The synthetic sensor would augment the two physical “angle of attack” sensors on the plane. Faulty data from one of the sensors, which measure the relative position of the plane’s nose and oncoming wind, fed MCAS with bad information, which investigators said was a key factor in the crashes.

The European agency said that Boeing has agreed to such an addition, and that planes would be retrofitted over time, with added procedures for pilots in the meantime to reduce potential risks.

EASA spokeswoman Janet Northcote said the agency also will prohibit pilots from making certain “precision approaches” at airports “surrounded by difficult terrain.” Those would be in place temporarily, pending additional mitigation from Boeing, she said.

Northcote said the European agency and Canadian authorities also will include an instruction allowing pilots to halt an erroneous stall warning, known as a “stick shaker,” part of the cacophony of alarms that distracted pilots ahead of the two crashes.

Europe’s draft ungrounding order will be published for comment this month, and is expected to be finalized around the end of the year or early next year, she said. The publication of that final airworthiness directive “is the moment when EASA sends the message that in its view it is safe to fly on the Max,” Northcote said.

Broader issues raised by the Max crashes have yet to be resolved.

In September, congressional investigators pointed to a dangerously cozy relationship between the FAA and Boeing.

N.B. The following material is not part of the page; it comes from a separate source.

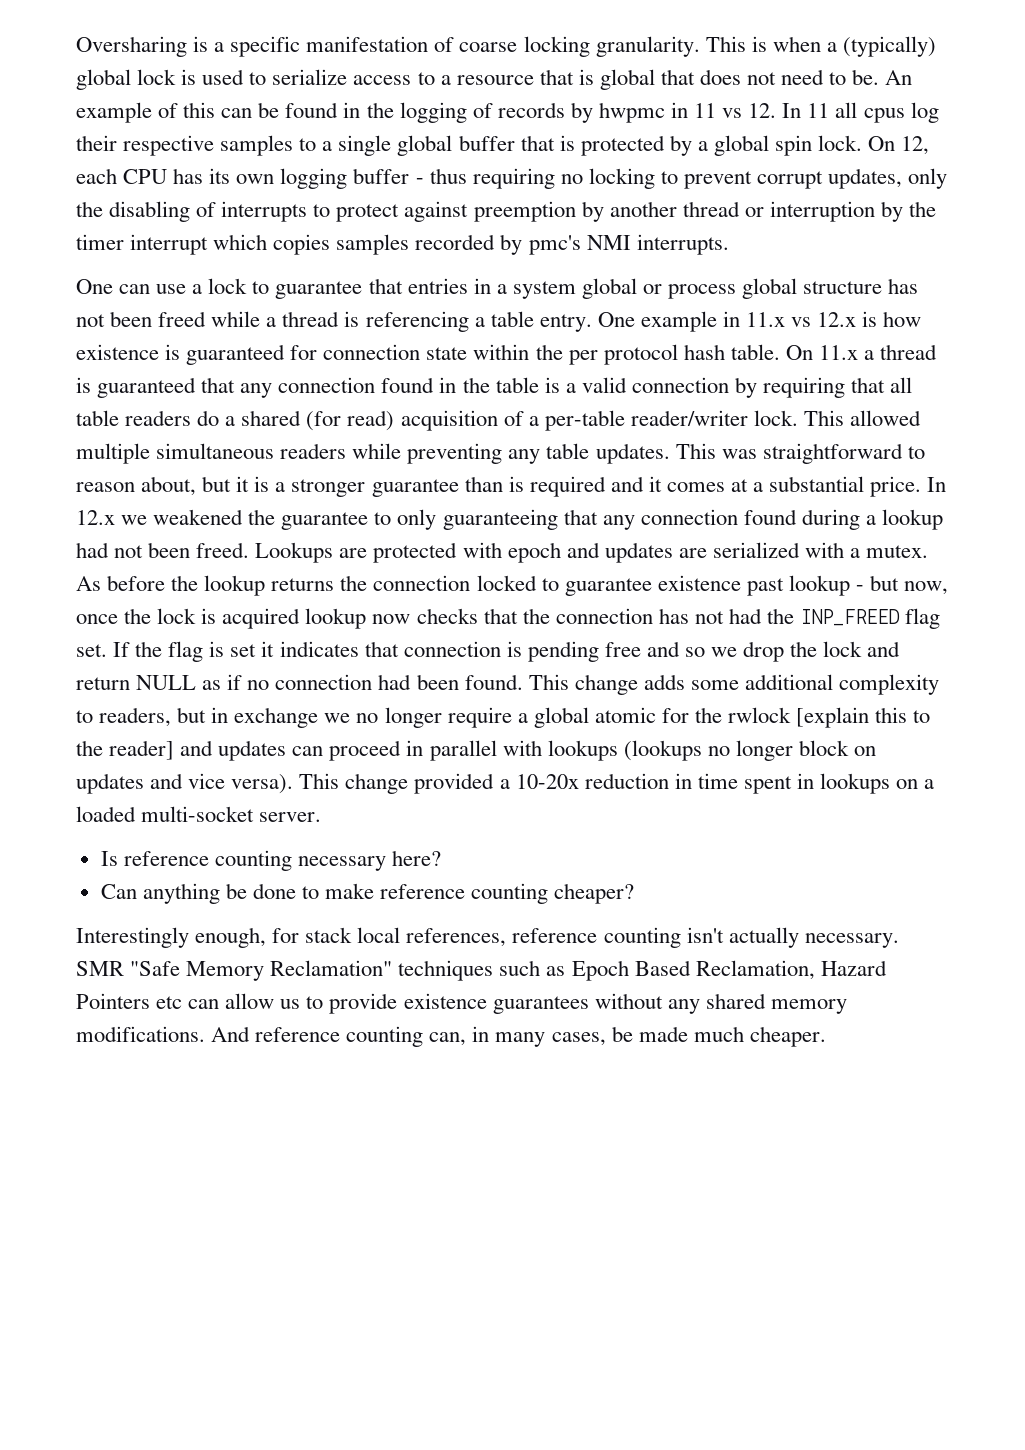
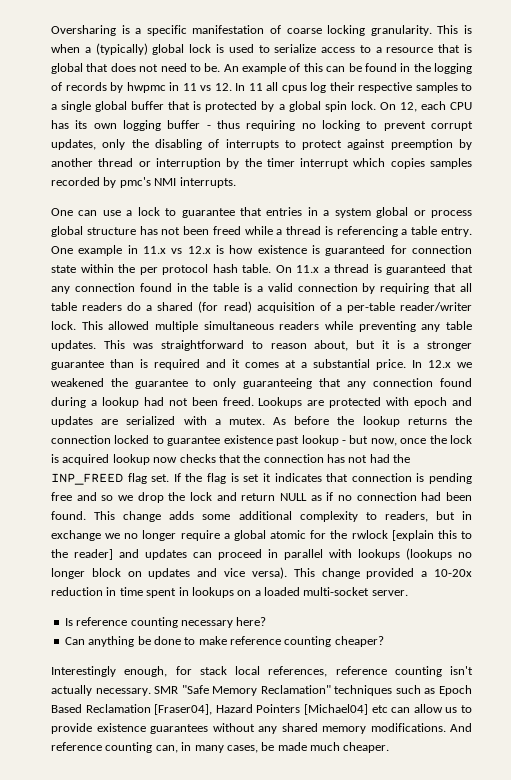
[695,960,815,980] Reclamation, -> [85,704,213,715] Reclamation [Fraser04],
(150, 1001) none -> [304,704,368,715] [Michael04]

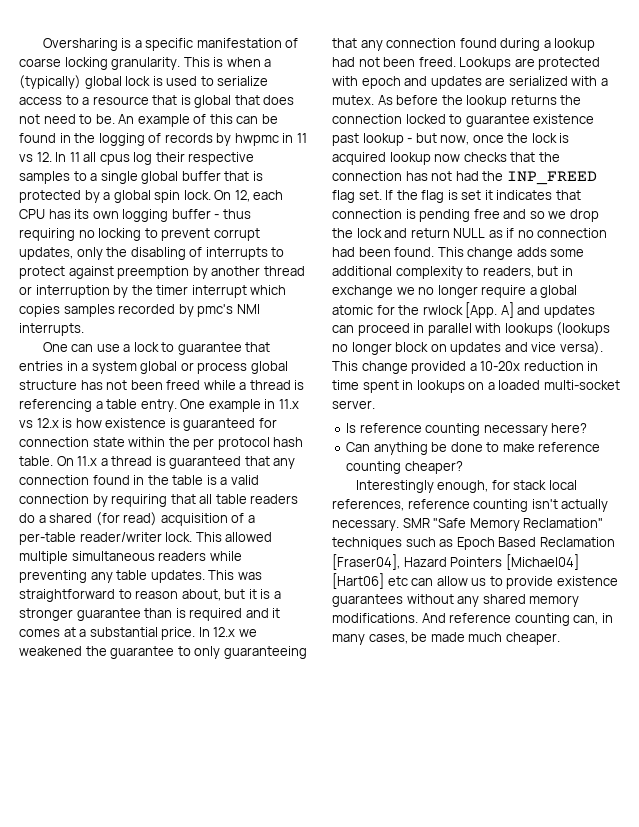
[391,530,472,541] [51,549,113,560] [explain this to the reader] -> [465,302,514,318] [App. A]
(368, 709) none -> [332,573,384,589] [Hart06]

The two crashes “were the horrific culmination of a series of faulty technical assumptions by Boeing’s engineers, a lack of transparency on the part of Boeing’s management, and grossly insufficient oversight by the FAA — the pernicious result of regulatory capture on the part of the FAA with respect to its responsibilities to perform robust oversight,” according to the investigation by the House Committee on Transportation and Infrastructure.

FAA leaders have not pushed to overhaul the agency’s system for overseeing Boeing, and congressional action to require improvements has faced delays. But with the Max hours from being ungrounded, the House passed a bill to strengthen the FAA’s oversight of Boeing and other aircraft manufacturers.

The legislation, shaped by the extensive transportation committee investigation, would give the FAA new authority over Boeing engineers specially approved to conduct safety work on behalf of the government. It also would provide the FAA with $30 million in coming years to recruit engineers and other experts to conduct oversight.

“A U.S. commercial airplane manufacturer and, candidly, the Federal Aviation Administration broke the public trust. Three hundred forty-six innocent people died,” said Rep. Peter A. DeFazio (D-Ore.), chairman of the committee and the bill’s leading advocate.

The bipartisan bill also would assemble a panel of experts to review Boeing’s safety culture, extend whistleblower protections to employees at manufacturers and create new guardrails designed to protect the independence of technical experts at the FAA and in industry.

On Wednesday, the Senate Commerce Committee is expected to advance similar legislation. The moves raise the prospect of a package of legal changes being finalized before the end of the congressional term.

Sen. Roger Wicker (R-Miss.), the committee’s chairman, commended the FAA for following a careful process in reviewing the Max and said his committee will continue its oversight. “Restoring public confidence is of paramount importance,” he said in a statement.

The FAA has told lawmakers that it expects to need to expand its safety workforce by at least 236 people, based on recommendations issued by an international panel that examined its role in initially approving the Max as safe.

In a bill introduced last week, the Senate Appropriations Committee said it would authorize the agency to hire 75 of them in the coming year, and would provide an extra $5 million so the FAA could accelerate its hiring, which the panel deemed “insufficient” to address the challenges.